Fernando planned to arrive in Santiago midday on Saturday, and many of his friends planned to meet him there that day. I had planned all along to arrive by Friday, so I would have a rest day for my legs before my long flight home on Sunday. So in Bandeira, we stopped at a bar near the turnoff to the Albergue de Peregrinos and had a beer and pinchos (small snacks) together before I left Fernando there and walked on toward Ponte Ulla.
It wasn’t an emotional goodbye because we planned to see each other on Saturday—on the main plaza in front of the cathedral. The evening before, at dinner, we had talked some about our friendship and the people we had met. Fernando got quite animated and was very gracious with compliments about my daily commentaries on Facebook and how we got on so well. He was an amazingly good sport about my poor Spanish, and he spoke no English. But we had great times walking, dining, talking, and taking in the sights. He truly loved life and especially so, walking Caminos. He had done four different routes to Santiago, including that VDLP.
I met Fernando my first night out of Seville at the municipal albergue (hostel), where all the sagrada familia (our little “holy family”) began to walk the VDLP together. There was no plan to or discussion about our treks; we all walked at different paces, with others or not, and then would end up at the same albergue for the night.

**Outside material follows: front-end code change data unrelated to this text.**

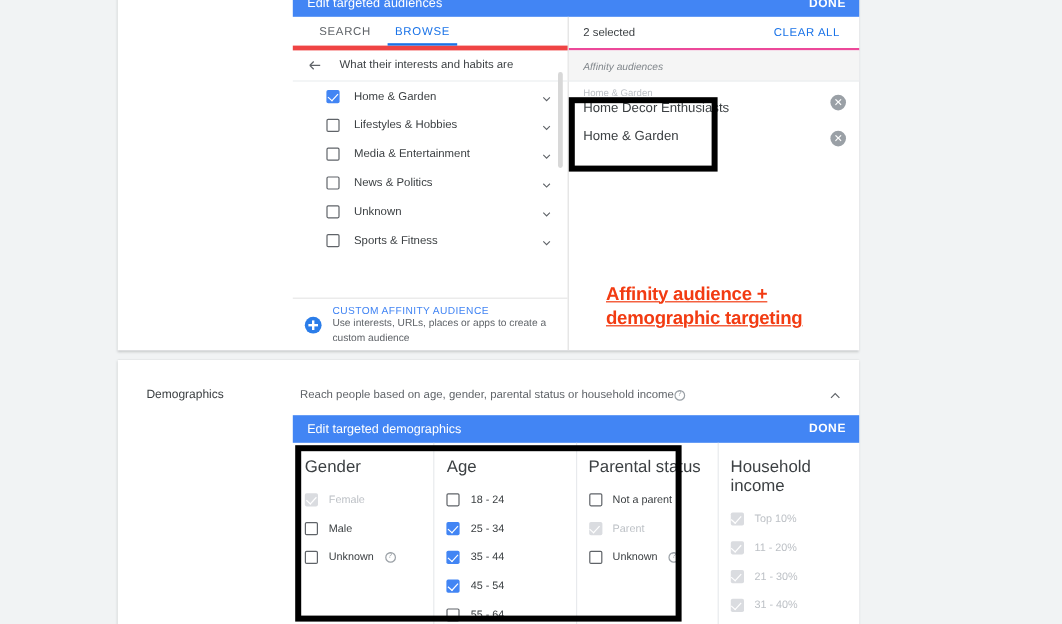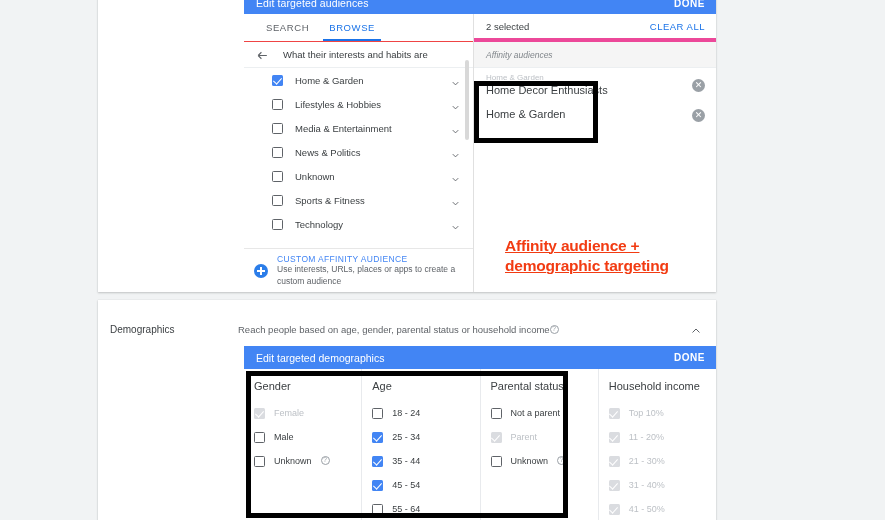--- a/index.html
+++ b/index.html
@@ -44,7 +44,7 @@
 
   .tabs {
     height: 28px; display: flex; align-items: stretch;
-    border-bottom: 1px solid #ef4444; padding-left: 12px;
+    border-bottom: 4px solid #ef4444; padding-left: 12px;
   }
   .tab {
     display: flex; align-items: center; padding: 0 10px;

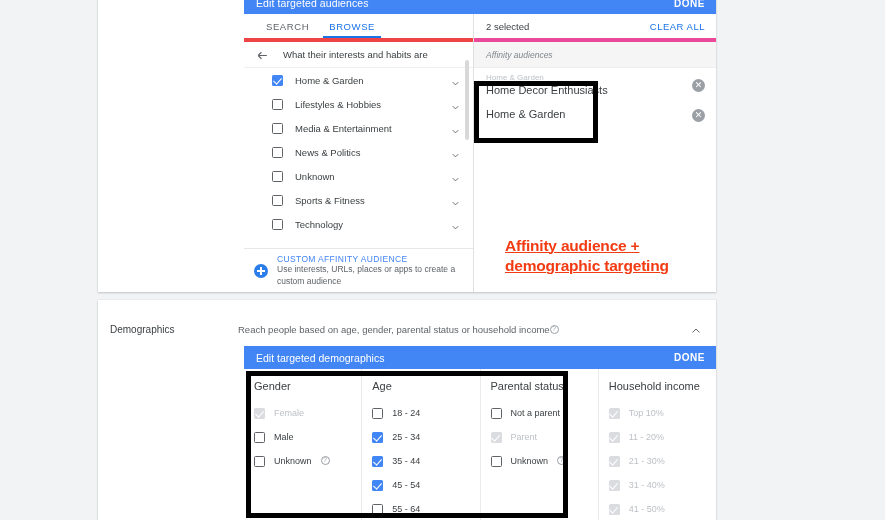--- a/index.html
+++ b/index.html
@@ -102,7 +102,7 @@
   
   .sel-head {
     height: 28px; display: flex; align-items: center; justify-content: space-between;
-    padding: 0 11px 0 12px; border-bottom: 4px solid #ec4899;
+    padding: 0 16px 0 12px; border-bottom: 2px solid #ec4899;
   }
   .sel-count { font-size: 9.5px; color: #3c4043; }
   .clear-all {

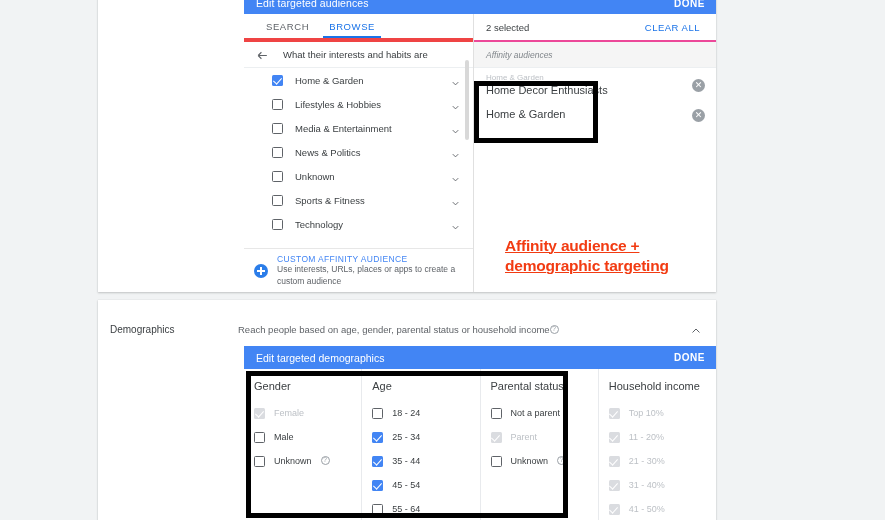--- a/index.html
+++ b/index.html
@@ -271,13 +271,6 @@
             <div class="list-row">
               <span class="cb off"></span>
               <span class="label">Sports &amp; Fitness</span>
-              <span class="chev"><svg viewBox="0 0 24 24" width="11" height="11" fill="none" stroke="currentColor" stroke-width="2">
-                  <path d="M6 9l6 6 6-6"></path>
-                </svg></span>
-            </div>
-            <div class="list-row">
-              <span class="cb off"></span>
-              <span class="label">Technology</span>
               <span class="chev"><svg viewBox="0 0 24 24" width="11" height="11" fill="none" stroke="currentColor" stroke-width="2">
                   <path d="M6 9l6 6 6-6"></path>
                 </svg></span>

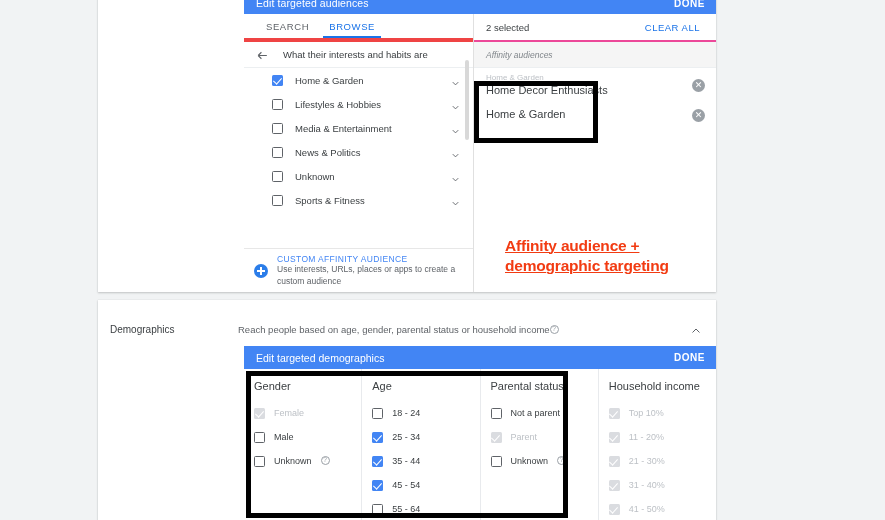--- a/index.html
+++ b/index.html
@@ -129,7 +129,7 @@
 
   
   .demo-head {
-    position: absolute; top: 12px; left: 0; right: 0; height: 34px;
+    position: absolute; top: 12px; left: 12px; right: 0; height: 34px;
     display: flex; align-items: center;
   }
   .demo-head .sect-title {

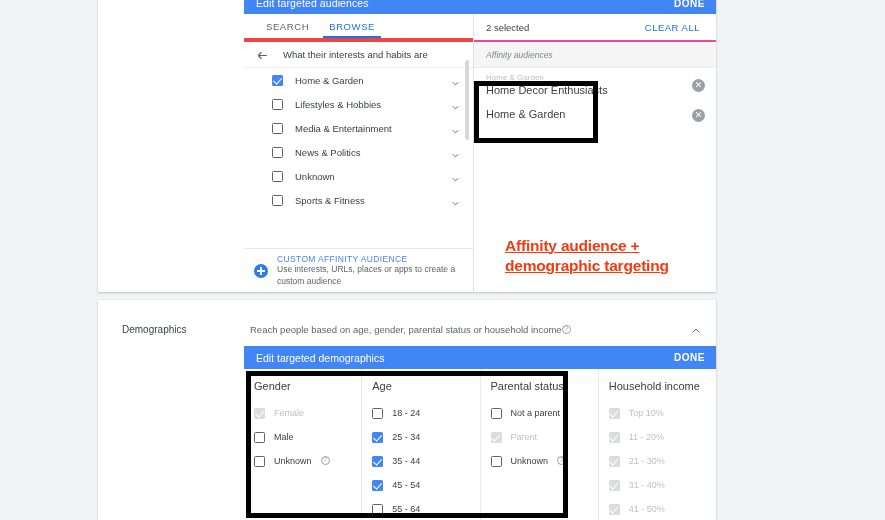--- a/index.html
+++ b/index.html
@@ -164,7 +164,7 @@
     flex: 1; border-right: 1px solid #e8eaed; padding: 11px 0 0 10px;
   }
   .demo-col:last-child { border-right: none; }
-  .col-head { font-size: 11px; color: #3c4043; margin-bottom: 16px; }
+  .col-head { font-size: 14px; color: #3c4043; margin-bottom: 8px; }
   .opt {
     display: flex; align-items: flex-start; gap: 9px; height: 24px;
   }

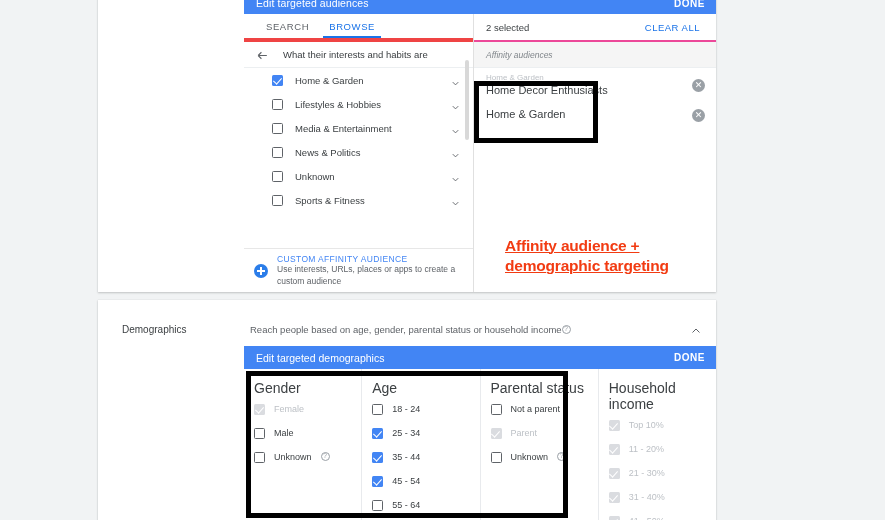--- a/index.html
+++ b/index.html
@@ -166,7 +166,7 @@
   .demo-col:last-child { border-right: none; }
   .col-head { font-size: 14px; color: #3c4043; margin-bottom: 8px; }
   .opt {
-    display: flex; align-items: flex-start; gap: 9px; height: 24px;
+    display: flex; align-items: center; gap: 9px; height: 24px;
   }
   .opt .txt { font-size: 9px; color: #3c4043; }
   .opt.disabled .txt { color: #bdc1c6; }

There was Eric, Carlos, José, Fran, Fernando, Nina, and Lara. At times, we had a delightful Italian couple and other travellers. We walked along more or less in each other’s company for a week or two. Then, slowly, paces and priorities caused us to drift apart. Eric went on ahead. We left Nina, Lara, and Carlos before the city of Mérida. At times, I would be alone, not seeing the others for a day or two, and then other times, I would walk into an albergue in the middle of nowhere, and Fernando would be there.
That’s just the way the Camino works. When I first met the group, I may have thought Fernando would be the last person I would befriend and be so close with. Eric and I hit it off the first night and spent a lot of time together. He taught me a lot about Europe and US involvement in Europe. We talked about so many different things.
Fernando was our naturalist. He would show mushrooms to Hiromi and me in the rain and tell us which ones were good for what and which ones were bad. He taught us words like liguenes (lichens) to identify plant life in the forests and would point out three-hundred-year-old castaña (chestnut) trees.
I will not forget my Camino friends. Nor will I ever forget that Camino, the Via de la Plata.
Spent that night in a pension (lodge), Pension de Juanito. Was first open place and had a bar and restaurant. The restaurant had an excellent menu del dia (menu of the day) and did pretty good barbecue ribs.
Costs: €15 for a room at the pension, €2 for breakfast, €3 for trail snacks, €3 for lunch, and €12 for dinner.